§ **What to produce**
When you return the lines below, go from the first through the line with "spelenderwijs Nederlands leren", keep them exact, and leave out every picture.

[Stored dataset items]
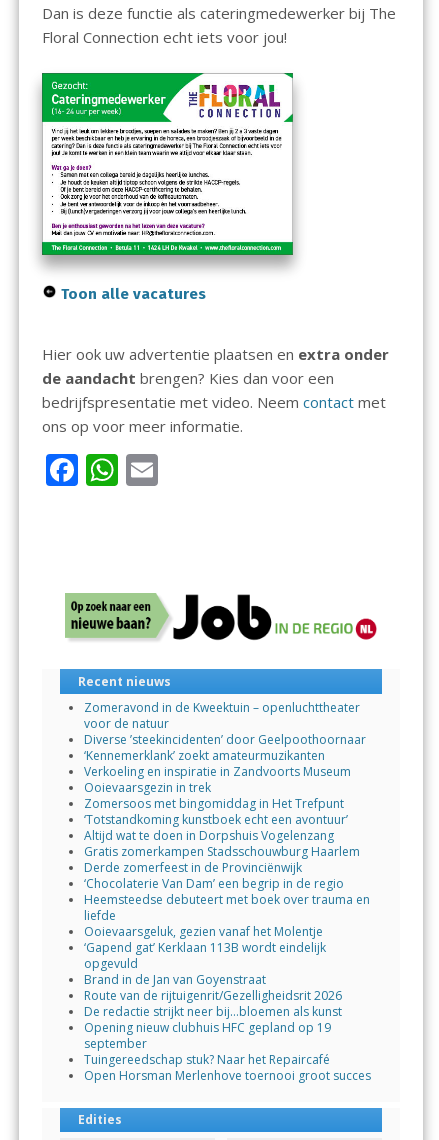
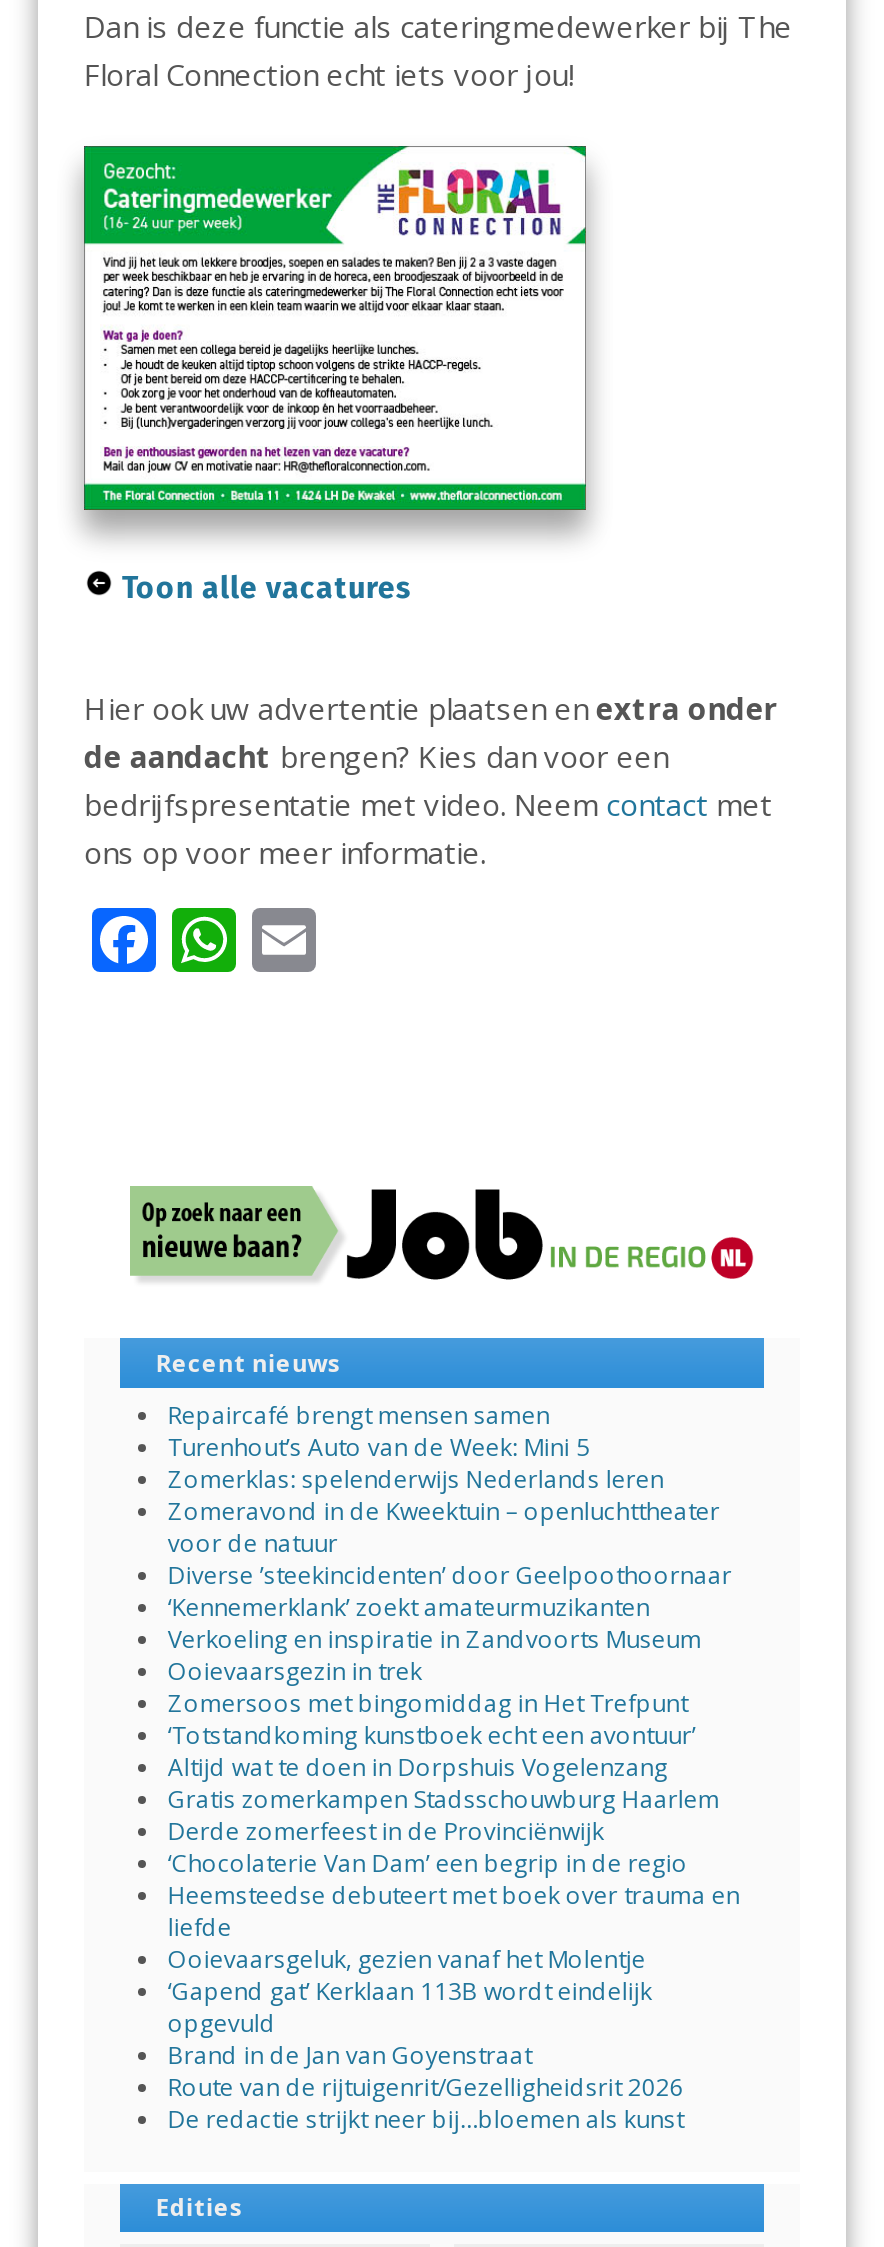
+ Repaircafé brengt mensen samen
+ Turenhout’s Auto van de Week: Mini 5
+ Zomerklas: spelenderwijs Nederlands leren

moved down: Zomeravond in de Kweektuin – openluchttheater | voor de natuur | Diverse ’steekincidenten’ door Geelpoothoornaar | ... | Route van de rijtuigenrit/Gezelligheidsrit 2026 | De redactie strijkt neer bij…bloemen als kunst

- Opening nieuw clubhuis HFC gepland op 19
- september
- Tuingereedschap stuk? Naar het Repaircafé
- Open Horsman Merlenhove toernooi groot succes
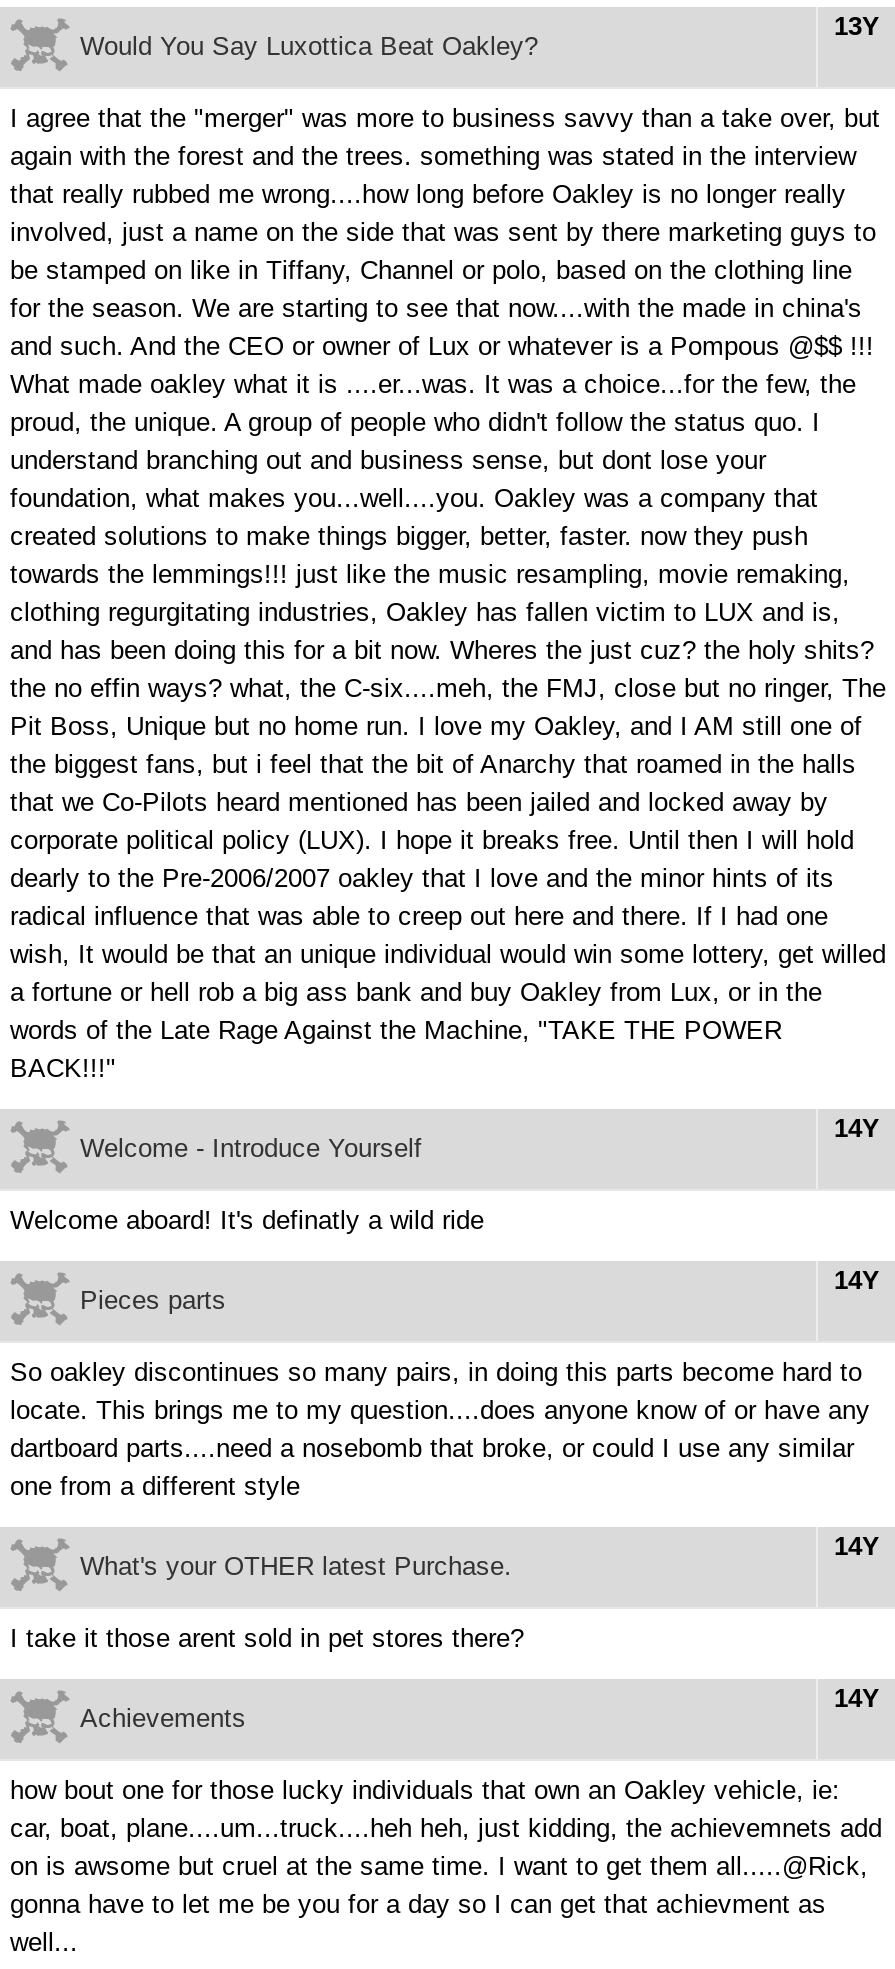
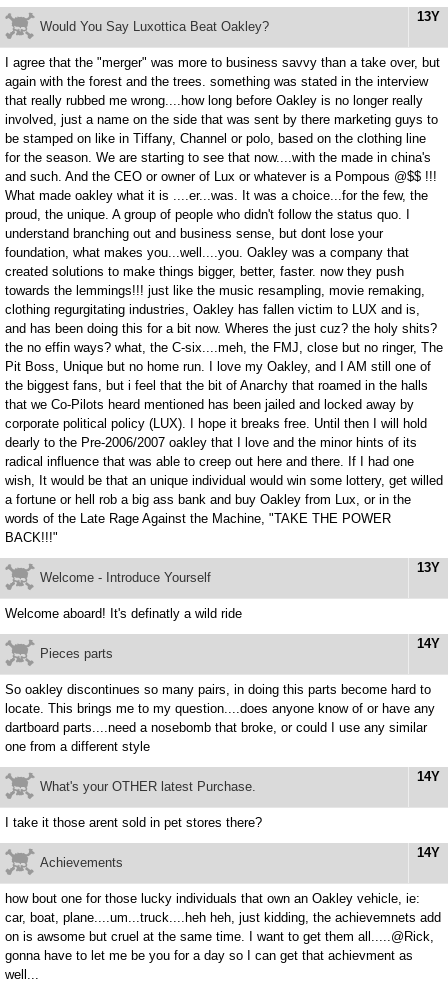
- 14Y
+ 13Y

§ **Task solution**
+ Repaircafé brengt mensen samen
+ Turenhout’s Auto van de Week: Mini 5
+ Zomerklas: spelenderwijs Nederlands leren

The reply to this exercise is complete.